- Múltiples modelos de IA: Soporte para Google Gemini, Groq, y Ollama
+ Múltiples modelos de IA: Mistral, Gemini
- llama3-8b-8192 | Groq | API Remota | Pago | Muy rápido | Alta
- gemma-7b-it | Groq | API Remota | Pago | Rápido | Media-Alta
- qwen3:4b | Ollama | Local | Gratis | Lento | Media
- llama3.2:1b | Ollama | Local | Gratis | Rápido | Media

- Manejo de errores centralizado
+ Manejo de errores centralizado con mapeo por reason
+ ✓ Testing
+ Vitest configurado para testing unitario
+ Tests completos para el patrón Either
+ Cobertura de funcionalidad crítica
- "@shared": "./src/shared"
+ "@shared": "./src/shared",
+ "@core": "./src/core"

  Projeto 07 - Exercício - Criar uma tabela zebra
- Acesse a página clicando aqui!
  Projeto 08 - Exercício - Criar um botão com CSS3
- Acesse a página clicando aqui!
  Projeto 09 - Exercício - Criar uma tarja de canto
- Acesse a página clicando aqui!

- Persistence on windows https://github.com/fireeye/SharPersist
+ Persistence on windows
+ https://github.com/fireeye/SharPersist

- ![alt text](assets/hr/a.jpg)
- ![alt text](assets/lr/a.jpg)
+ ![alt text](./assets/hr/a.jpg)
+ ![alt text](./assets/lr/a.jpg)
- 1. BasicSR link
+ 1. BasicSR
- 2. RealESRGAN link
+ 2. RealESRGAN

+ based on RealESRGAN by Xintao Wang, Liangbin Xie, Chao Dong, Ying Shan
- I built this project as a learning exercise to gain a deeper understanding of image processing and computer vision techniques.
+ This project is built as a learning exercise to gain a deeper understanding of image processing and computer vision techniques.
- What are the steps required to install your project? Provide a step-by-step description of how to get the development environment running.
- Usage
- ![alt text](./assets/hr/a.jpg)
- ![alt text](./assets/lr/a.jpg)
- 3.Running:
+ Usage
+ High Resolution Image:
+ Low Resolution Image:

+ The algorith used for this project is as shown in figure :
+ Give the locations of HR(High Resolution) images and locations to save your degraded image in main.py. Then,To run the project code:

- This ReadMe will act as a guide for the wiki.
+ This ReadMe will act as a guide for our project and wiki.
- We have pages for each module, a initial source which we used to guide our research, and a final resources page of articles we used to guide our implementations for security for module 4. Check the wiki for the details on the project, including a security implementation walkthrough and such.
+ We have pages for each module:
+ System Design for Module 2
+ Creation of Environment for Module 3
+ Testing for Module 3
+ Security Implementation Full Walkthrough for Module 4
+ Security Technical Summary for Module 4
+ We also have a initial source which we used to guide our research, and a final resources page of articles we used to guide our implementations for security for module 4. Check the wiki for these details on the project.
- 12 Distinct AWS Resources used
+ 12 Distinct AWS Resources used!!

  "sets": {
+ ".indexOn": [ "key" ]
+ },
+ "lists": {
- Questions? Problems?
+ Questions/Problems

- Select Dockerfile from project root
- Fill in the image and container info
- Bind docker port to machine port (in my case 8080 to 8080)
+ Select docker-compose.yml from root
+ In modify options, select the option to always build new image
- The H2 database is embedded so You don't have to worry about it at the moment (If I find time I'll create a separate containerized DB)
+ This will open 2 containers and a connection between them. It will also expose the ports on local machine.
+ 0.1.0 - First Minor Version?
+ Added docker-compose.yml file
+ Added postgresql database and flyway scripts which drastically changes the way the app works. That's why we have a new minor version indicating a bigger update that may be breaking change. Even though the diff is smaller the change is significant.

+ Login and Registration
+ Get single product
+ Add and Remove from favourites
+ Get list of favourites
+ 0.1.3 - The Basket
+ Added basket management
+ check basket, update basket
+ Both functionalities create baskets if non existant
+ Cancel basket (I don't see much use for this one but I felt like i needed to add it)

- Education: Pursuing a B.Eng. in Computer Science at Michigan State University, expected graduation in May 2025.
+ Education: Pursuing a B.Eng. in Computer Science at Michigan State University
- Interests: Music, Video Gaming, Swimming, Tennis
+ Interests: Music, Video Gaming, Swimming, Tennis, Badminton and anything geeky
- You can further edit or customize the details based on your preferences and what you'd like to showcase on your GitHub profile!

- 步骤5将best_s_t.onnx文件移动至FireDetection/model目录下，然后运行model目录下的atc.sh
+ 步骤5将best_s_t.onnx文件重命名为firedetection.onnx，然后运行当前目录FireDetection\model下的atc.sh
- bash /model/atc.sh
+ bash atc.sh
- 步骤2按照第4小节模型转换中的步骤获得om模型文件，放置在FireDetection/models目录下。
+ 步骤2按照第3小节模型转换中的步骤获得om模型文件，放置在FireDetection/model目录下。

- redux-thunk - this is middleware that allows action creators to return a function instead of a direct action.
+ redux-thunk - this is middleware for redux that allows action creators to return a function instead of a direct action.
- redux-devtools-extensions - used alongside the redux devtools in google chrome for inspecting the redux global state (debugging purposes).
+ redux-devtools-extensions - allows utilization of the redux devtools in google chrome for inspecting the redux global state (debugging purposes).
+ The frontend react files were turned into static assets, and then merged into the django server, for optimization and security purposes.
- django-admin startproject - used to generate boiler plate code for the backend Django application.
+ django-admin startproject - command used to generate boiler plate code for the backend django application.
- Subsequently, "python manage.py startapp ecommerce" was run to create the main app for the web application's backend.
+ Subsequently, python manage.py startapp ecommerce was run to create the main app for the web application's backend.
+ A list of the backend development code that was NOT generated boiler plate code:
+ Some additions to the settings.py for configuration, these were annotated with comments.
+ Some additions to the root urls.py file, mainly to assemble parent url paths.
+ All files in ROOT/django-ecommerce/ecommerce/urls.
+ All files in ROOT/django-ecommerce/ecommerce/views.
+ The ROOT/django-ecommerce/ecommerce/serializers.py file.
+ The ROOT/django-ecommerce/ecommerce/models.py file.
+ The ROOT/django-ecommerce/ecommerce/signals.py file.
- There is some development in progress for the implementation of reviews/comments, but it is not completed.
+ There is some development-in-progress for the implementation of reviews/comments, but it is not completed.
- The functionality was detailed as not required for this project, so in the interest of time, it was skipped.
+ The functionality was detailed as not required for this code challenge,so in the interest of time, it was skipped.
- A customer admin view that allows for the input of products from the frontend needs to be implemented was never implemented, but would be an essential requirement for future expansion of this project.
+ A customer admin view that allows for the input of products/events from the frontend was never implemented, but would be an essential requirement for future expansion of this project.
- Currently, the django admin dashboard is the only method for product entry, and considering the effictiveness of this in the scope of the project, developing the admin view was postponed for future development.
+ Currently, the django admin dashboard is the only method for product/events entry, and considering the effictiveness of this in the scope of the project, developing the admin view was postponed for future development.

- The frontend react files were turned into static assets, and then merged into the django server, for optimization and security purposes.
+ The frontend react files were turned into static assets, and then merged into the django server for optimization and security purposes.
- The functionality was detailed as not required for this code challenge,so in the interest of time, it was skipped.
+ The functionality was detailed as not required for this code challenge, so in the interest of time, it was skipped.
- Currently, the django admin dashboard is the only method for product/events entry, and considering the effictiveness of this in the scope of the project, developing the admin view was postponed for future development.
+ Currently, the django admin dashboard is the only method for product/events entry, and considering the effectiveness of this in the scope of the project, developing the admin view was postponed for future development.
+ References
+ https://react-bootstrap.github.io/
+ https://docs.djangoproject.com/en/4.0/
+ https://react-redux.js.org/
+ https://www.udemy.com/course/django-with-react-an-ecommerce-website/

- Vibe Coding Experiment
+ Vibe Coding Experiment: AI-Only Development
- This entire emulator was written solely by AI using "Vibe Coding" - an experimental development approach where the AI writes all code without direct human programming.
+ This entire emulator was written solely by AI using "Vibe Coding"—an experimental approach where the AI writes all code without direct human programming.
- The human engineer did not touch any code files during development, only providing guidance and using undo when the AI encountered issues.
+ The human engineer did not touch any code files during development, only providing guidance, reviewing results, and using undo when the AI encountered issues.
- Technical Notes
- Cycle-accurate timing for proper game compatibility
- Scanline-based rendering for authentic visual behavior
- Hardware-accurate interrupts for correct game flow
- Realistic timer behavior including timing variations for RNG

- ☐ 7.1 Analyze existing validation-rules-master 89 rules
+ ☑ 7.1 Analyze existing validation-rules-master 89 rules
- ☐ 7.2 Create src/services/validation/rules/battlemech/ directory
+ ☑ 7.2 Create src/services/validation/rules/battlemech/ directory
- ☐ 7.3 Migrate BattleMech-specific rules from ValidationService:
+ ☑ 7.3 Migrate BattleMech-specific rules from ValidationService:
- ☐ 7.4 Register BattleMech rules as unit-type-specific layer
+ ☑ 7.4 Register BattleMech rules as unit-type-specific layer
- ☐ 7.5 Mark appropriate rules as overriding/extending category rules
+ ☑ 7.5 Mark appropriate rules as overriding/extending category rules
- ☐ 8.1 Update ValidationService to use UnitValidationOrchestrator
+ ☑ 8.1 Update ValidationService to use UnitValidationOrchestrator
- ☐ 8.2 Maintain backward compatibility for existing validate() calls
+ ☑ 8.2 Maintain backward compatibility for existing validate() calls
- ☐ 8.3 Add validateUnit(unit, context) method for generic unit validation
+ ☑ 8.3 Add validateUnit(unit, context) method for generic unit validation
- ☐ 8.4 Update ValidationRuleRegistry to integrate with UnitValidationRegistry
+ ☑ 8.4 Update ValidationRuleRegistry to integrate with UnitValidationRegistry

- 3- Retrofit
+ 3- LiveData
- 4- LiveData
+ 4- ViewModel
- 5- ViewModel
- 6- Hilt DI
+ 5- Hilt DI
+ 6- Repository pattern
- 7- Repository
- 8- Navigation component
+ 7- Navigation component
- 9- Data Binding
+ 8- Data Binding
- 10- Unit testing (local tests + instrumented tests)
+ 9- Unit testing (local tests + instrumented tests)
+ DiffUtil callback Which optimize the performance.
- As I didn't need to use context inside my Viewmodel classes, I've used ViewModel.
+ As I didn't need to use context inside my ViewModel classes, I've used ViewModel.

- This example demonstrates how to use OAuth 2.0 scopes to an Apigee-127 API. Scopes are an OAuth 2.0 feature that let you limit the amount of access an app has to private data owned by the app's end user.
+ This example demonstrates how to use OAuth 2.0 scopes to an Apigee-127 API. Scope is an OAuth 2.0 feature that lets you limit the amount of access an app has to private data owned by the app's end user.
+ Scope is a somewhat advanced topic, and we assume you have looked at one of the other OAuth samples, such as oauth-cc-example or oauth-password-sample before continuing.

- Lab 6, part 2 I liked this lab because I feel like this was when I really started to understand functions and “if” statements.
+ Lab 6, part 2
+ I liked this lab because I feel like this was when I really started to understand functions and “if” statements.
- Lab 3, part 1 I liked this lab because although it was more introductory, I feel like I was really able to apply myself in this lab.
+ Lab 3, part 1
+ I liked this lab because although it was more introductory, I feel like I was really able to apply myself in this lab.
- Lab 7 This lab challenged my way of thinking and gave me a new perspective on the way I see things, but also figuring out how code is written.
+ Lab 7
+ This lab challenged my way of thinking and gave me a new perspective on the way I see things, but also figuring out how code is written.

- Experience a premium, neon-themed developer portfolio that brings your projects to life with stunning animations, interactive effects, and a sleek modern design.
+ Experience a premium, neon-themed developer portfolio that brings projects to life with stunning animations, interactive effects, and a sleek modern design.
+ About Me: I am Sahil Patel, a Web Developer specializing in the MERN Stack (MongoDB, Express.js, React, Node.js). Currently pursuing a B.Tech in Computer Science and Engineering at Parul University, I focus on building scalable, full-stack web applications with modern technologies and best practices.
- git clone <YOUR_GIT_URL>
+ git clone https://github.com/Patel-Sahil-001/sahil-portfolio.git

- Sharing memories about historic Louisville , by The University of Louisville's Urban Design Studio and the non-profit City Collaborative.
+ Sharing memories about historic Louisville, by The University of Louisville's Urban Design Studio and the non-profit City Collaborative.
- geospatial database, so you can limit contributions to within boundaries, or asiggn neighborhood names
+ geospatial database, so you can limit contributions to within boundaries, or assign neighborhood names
------
TASK TO CARRY OUT:
Return only the stretch of the material above from the line holding "IA: Mistral, Gemini" through the line holding "- qwen3:4b |", copied exactly.

SOLUTION TO THE EXERCISE:
+ Múltiples modelos de IA: Mistral, Gemini
- llama3-8b-8192 | Groq | API Remota | Pago | Muy rápido | Alta
- gemma-7b-it | Groq | API Remota | Pago | Rápido | Media-Alta
- qwen3:4b | Ollama | Local | Gratis | Lento | Media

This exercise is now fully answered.